03. MUSIC INSPIRATION

The National:
Light Years


04. WRITING

It starts easily enough. Not innocently, but easily. It might be a fight that neither person wants to back down from that ends with one person going to bed.

Never go to bed angry, I heard. How is that even possible without feeling like you’re giving in all the time?

It turns into staying up later. Falling asleep on the couch with a laptop. A half-remembered episode of some series only you want to watch or songs only you like playing through headphones.

You’re not the only one feeling it. What about those books? The therapy? The articles you read over lunch? It’s like you’re not speaking the same language.

Then it spills over into the next day. Quiet morning coffee and a halfhearted well-wish.

A couple meaningless texts during the day. Maybe about picking up something or the weekend’s plans. That one is especially comforting (or constricting, depending on your mood). This will go on at least through the weekend.

By the time you get home from work, it’s not active. It’s lingering in the air, resentment bearing down on shoulders. Maybe it’s more like a land mine that’s buried beneath the couch or carpet, waiting for a wrong response to blow the whole thing open again. Maybe it happens months from now. Maybe you step on it on the way to bed or when you’re getting ready for sex or right after. It might be a word or a thought that takes your mind out of what’s happening. If you’re always ready for battle, you never recover from the fatigue.
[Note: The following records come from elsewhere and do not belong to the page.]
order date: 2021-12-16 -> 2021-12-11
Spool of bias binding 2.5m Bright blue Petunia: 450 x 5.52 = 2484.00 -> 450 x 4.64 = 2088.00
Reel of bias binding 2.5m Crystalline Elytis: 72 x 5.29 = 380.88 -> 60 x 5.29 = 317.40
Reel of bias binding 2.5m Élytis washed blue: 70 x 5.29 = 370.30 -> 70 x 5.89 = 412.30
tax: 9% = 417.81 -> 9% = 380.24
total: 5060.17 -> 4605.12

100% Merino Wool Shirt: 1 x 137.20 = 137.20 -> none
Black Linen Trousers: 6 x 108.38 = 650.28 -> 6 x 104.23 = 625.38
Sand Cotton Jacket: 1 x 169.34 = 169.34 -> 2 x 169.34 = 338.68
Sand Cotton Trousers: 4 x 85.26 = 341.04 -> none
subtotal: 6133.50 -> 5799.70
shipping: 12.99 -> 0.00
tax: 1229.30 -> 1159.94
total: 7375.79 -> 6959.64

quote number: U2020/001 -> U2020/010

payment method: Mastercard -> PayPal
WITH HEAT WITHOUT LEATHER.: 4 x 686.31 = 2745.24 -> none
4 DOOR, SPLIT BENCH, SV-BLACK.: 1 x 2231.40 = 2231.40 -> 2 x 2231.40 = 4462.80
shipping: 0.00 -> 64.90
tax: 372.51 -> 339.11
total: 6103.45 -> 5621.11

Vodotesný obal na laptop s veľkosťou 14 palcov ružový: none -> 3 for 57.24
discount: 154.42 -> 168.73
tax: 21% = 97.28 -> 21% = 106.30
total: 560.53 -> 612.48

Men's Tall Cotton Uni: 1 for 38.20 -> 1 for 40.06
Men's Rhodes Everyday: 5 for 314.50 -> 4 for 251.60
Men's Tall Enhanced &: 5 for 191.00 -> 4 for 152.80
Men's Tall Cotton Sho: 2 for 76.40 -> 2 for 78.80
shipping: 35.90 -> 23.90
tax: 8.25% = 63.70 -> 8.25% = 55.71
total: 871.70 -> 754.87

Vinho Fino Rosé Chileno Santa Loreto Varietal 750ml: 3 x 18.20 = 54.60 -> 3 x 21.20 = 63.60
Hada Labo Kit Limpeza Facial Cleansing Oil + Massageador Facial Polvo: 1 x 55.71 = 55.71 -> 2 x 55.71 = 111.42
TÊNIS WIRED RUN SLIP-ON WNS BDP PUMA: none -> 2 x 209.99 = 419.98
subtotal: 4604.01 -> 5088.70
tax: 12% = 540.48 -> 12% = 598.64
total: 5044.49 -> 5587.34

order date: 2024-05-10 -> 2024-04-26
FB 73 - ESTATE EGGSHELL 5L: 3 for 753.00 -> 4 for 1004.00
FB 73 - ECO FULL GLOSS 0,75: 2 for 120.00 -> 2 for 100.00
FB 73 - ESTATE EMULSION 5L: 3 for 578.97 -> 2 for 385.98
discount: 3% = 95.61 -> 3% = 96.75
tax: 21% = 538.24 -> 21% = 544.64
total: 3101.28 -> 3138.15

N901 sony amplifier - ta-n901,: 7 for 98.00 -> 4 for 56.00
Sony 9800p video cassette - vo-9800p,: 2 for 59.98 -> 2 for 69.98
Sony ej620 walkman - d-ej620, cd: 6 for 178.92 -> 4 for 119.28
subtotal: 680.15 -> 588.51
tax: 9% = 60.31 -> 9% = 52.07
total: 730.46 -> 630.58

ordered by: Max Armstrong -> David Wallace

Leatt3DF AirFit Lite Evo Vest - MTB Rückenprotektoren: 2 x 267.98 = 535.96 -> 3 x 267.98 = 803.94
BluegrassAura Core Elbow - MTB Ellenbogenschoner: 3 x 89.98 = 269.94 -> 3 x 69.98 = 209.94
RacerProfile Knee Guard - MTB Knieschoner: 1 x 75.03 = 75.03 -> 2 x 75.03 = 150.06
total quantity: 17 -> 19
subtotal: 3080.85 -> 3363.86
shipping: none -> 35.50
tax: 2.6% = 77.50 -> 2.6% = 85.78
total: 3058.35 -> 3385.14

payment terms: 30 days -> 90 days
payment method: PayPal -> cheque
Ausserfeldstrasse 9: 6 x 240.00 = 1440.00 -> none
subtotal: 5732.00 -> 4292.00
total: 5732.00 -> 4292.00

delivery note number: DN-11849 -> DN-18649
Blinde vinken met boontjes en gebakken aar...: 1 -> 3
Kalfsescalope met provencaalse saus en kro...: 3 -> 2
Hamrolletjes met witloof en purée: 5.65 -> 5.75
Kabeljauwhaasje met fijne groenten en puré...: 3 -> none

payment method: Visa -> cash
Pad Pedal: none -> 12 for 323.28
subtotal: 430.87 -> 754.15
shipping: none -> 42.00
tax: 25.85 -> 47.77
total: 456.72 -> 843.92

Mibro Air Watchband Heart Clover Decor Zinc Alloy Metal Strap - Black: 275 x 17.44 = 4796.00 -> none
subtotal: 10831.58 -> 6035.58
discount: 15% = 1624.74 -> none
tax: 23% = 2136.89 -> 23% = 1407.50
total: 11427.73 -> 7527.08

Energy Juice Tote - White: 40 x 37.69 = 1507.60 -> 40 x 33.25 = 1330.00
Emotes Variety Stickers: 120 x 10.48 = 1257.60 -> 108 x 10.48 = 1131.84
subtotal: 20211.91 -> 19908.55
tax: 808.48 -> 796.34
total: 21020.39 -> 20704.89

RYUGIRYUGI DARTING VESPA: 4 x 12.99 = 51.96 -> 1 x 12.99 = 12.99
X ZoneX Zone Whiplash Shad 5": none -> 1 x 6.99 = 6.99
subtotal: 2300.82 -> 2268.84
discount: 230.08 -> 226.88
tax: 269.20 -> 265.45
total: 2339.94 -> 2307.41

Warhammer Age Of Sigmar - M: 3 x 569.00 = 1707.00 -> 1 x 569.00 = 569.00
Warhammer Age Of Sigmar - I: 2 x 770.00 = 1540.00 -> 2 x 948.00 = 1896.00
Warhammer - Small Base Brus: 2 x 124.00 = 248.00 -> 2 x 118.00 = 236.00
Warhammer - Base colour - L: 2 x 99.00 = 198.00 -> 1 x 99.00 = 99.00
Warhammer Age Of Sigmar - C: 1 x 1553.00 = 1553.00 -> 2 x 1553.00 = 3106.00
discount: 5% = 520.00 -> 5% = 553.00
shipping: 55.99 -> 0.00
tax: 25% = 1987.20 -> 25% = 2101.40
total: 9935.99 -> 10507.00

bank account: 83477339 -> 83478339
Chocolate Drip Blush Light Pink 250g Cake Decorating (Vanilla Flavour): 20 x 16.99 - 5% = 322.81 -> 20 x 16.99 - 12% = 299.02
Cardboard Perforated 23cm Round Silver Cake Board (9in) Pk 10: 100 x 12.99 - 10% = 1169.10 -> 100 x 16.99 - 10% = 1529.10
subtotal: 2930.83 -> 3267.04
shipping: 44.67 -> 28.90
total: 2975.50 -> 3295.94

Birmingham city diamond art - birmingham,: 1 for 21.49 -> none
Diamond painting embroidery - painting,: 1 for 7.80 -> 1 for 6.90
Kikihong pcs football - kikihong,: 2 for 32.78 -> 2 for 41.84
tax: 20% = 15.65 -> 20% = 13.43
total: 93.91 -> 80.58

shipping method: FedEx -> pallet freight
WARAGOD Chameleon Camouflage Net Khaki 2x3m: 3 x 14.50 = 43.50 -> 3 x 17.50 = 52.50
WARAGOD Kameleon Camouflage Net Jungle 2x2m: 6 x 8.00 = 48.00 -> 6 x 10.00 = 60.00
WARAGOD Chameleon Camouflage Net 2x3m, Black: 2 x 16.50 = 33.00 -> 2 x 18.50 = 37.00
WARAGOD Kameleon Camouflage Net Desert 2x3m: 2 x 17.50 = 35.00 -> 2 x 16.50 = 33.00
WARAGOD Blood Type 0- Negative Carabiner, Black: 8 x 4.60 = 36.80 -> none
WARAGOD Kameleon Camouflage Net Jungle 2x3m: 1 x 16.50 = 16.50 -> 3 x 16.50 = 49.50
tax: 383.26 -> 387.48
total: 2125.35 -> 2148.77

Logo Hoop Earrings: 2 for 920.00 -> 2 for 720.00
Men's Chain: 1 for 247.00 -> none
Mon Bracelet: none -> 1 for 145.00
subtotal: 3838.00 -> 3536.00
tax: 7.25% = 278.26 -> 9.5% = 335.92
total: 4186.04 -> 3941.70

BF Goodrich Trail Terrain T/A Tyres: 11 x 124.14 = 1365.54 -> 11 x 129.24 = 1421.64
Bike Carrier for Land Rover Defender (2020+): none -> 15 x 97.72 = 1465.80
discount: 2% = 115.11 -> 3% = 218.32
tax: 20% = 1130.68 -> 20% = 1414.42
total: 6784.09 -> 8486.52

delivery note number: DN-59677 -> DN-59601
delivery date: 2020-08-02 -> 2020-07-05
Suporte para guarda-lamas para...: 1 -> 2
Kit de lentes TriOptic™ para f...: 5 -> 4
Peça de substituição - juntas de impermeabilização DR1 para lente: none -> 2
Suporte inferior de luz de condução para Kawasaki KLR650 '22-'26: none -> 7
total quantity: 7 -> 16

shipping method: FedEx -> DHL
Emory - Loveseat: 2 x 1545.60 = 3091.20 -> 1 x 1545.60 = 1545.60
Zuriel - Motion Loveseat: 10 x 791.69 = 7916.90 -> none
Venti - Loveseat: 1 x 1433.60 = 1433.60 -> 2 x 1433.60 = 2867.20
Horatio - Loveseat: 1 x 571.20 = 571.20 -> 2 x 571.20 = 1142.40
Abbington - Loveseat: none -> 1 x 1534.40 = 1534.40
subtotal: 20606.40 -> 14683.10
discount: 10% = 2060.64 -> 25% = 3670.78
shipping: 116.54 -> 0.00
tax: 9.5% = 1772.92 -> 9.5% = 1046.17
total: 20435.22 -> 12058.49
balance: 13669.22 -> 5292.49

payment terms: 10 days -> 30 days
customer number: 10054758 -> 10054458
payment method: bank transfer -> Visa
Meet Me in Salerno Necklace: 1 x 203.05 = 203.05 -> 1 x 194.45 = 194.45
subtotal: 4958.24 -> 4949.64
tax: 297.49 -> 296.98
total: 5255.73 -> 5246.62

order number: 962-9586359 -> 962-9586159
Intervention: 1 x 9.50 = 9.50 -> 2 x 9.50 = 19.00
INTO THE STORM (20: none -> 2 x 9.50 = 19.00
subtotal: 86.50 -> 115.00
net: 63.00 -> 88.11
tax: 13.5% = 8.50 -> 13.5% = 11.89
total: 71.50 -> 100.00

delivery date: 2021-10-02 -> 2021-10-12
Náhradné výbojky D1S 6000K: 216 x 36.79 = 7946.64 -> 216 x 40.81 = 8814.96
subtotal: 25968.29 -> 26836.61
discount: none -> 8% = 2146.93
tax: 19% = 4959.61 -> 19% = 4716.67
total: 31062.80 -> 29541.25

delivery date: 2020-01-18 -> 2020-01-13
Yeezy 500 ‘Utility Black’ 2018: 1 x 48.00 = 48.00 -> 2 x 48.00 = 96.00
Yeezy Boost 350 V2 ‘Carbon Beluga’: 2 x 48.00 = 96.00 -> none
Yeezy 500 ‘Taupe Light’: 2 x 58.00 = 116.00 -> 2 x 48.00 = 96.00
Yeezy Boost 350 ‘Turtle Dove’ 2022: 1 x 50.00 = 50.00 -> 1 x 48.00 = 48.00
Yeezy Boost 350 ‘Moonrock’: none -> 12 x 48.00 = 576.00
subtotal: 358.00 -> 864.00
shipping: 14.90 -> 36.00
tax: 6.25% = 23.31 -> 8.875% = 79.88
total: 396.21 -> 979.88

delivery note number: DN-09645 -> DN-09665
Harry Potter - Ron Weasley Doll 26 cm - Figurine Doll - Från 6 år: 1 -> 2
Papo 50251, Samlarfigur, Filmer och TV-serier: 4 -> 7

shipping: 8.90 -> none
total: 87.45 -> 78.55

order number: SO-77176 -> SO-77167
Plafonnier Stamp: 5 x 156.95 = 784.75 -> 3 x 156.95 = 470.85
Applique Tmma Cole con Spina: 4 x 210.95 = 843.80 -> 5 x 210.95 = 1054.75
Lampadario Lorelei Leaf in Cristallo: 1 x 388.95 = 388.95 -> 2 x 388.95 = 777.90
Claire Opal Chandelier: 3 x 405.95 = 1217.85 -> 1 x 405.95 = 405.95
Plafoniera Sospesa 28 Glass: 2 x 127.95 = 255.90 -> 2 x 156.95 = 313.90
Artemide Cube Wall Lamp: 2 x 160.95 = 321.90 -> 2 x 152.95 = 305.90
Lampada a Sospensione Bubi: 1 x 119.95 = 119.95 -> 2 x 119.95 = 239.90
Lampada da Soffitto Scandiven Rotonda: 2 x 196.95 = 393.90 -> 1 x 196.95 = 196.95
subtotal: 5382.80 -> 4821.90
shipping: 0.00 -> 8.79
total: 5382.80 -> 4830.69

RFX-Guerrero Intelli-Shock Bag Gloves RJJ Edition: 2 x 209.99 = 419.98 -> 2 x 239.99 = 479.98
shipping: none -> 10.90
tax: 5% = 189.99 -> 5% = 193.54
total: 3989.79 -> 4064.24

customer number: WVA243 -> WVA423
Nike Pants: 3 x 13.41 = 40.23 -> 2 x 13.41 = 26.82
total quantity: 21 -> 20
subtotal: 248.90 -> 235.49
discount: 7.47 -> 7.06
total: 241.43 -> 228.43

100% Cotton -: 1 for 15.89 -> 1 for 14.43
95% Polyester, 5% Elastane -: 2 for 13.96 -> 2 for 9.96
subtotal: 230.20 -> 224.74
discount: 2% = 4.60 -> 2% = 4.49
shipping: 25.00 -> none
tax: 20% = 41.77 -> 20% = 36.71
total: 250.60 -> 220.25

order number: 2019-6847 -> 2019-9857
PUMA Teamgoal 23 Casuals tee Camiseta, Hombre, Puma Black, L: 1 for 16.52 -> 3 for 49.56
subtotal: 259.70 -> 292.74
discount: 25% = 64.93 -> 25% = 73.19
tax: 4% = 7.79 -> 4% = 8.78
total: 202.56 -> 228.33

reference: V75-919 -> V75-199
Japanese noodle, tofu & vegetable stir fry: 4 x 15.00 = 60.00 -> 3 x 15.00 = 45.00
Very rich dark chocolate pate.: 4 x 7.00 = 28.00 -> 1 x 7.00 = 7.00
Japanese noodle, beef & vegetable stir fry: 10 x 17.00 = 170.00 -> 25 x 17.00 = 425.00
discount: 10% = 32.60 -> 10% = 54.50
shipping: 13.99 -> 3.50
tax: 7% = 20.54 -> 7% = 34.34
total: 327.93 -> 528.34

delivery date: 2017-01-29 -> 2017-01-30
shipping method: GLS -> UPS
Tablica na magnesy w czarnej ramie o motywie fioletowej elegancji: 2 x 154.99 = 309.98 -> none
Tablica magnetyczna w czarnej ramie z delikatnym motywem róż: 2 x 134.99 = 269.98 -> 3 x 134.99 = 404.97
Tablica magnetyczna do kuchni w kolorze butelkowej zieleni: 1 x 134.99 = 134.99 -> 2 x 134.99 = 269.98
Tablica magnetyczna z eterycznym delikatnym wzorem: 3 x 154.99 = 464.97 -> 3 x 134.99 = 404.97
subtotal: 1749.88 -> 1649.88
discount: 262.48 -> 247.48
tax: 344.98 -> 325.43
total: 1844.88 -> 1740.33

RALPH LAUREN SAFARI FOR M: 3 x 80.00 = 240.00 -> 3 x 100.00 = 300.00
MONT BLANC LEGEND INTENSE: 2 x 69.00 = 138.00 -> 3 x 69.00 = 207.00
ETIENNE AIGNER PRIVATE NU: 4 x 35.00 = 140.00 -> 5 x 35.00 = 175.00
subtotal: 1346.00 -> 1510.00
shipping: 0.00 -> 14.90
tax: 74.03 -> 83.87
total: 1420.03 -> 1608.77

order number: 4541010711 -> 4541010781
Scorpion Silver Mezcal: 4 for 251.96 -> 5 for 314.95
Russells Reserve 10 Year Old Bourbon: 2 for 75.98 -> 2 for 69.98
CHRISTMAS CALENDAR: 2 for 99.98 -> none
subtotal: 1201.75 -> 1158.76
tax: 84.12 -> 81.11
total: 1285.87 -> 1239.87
Sometimes it gets better for a while, but it’s hard to trust. You wrack your brain trying to crack the code. How do you make this stay? After a while, you just assume there are landmines everywhere. Some are dormant, some are live.

And the worst part is, you’re better than this. You both are. There are years and years of memories of things you never thought you’d be, never thought you’d say, never thought you’d do. And you’re not the only one.

For some reason, you’re not able to connect the fucking dots. It might look good on paper or for a few hours when there’s company but that’s it.

 A lot forgiven, little forgotten.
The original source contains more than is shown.